Front-end code edit data:
========
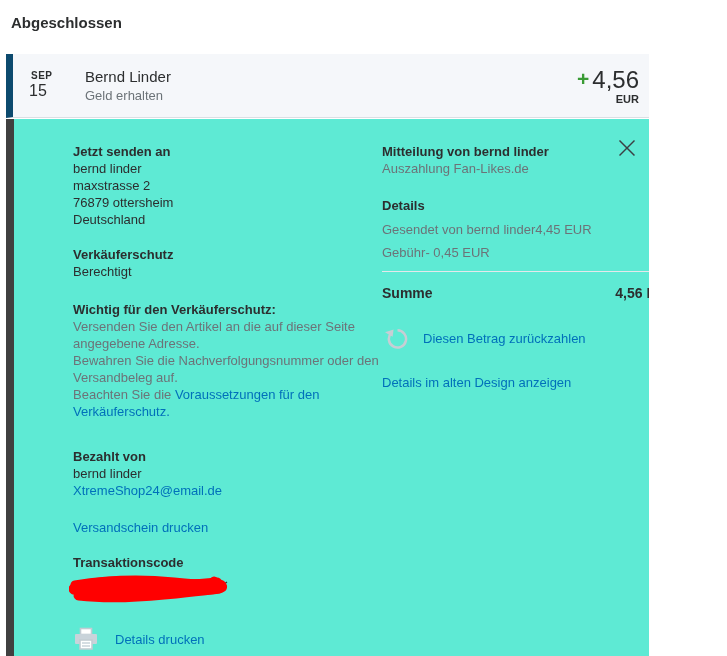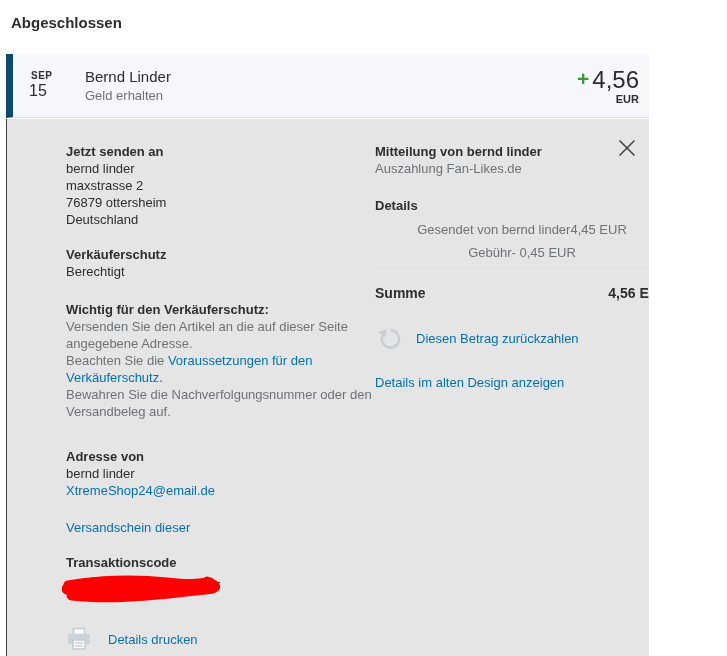"Jetzt senden an" .panel { background: #e5e5e5 -> #5eead4; border-left: 1px solid #404040 -> 8px solid #404040 }
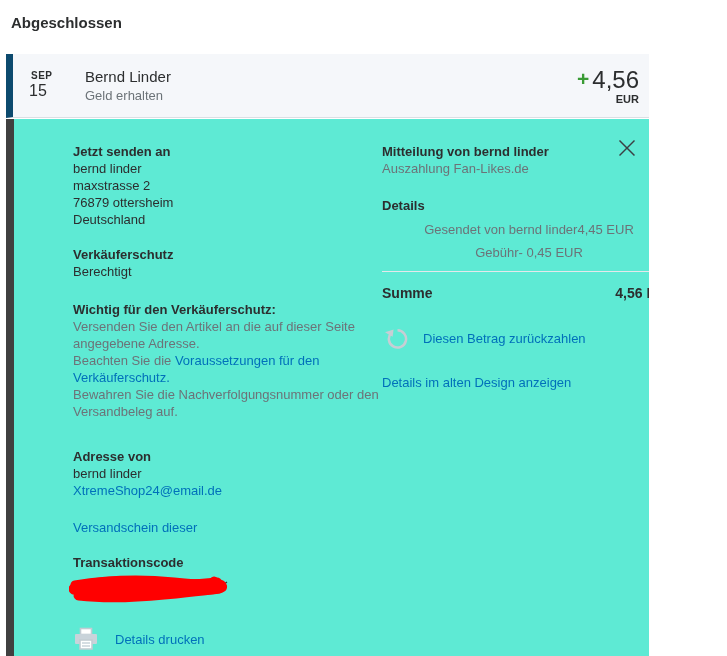"Gesendet von bernd linder" .bk-row { justify-content: center -> flex-start }
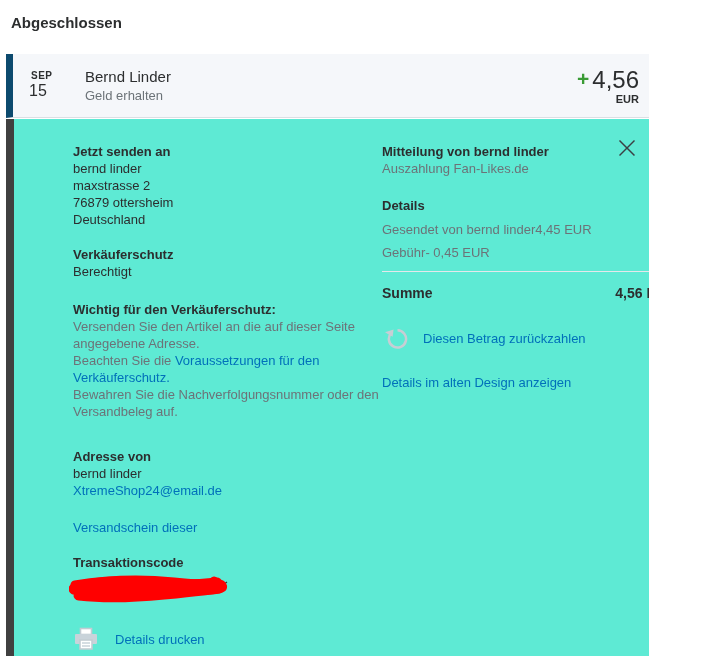"Beachten Sie die Voraussetzungen für" p.muted { order: before "Bewahren Sie die Nachverfolgungsnummer" -> after "Bewahren Sie die Nachverfolgungsnummer" }
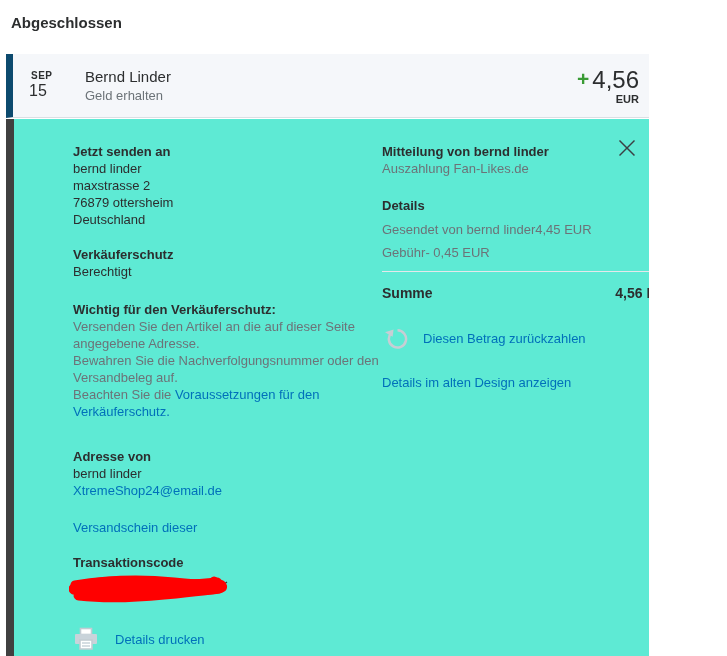"Adresse von" div.h { text: Adresse -> Bezahlt }
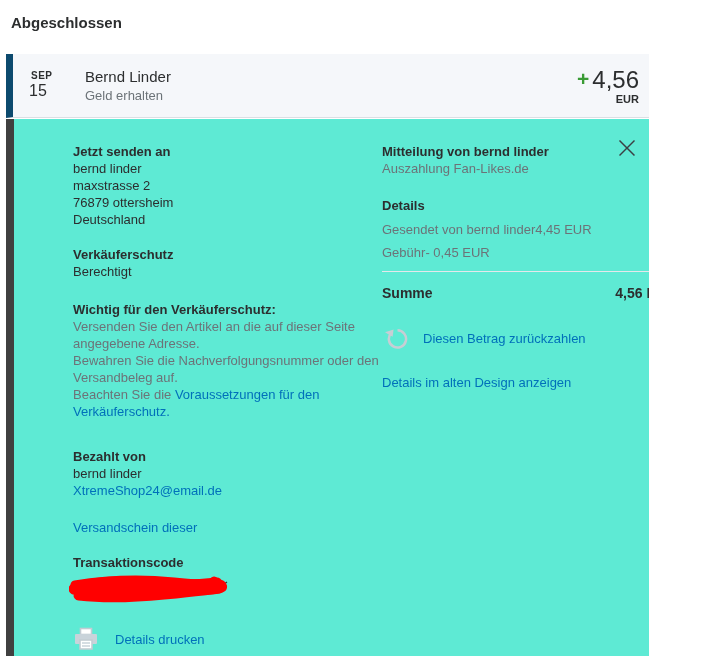"Versandschein dieser" span.link { text: dieser -> drucken }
========
* Assignment:
Return exactly, and only, the lines that run from the line containing "Sie die Voraussetzungen" to the last line of the entries above, both ends included, with pictures left out.

* Response box:
"Beachten Sie die Voraussetzungen für" p.muted { order: before "Bewahren Sie die Nachverfolgungsnummer" -> after "Bewahren Sie die Nachverfolgungsnummer" }
"Adresse von" div.h { text: Adresse -> Bezahlt }
"Versandschein dieser" span.link { text: dieser -> drucken }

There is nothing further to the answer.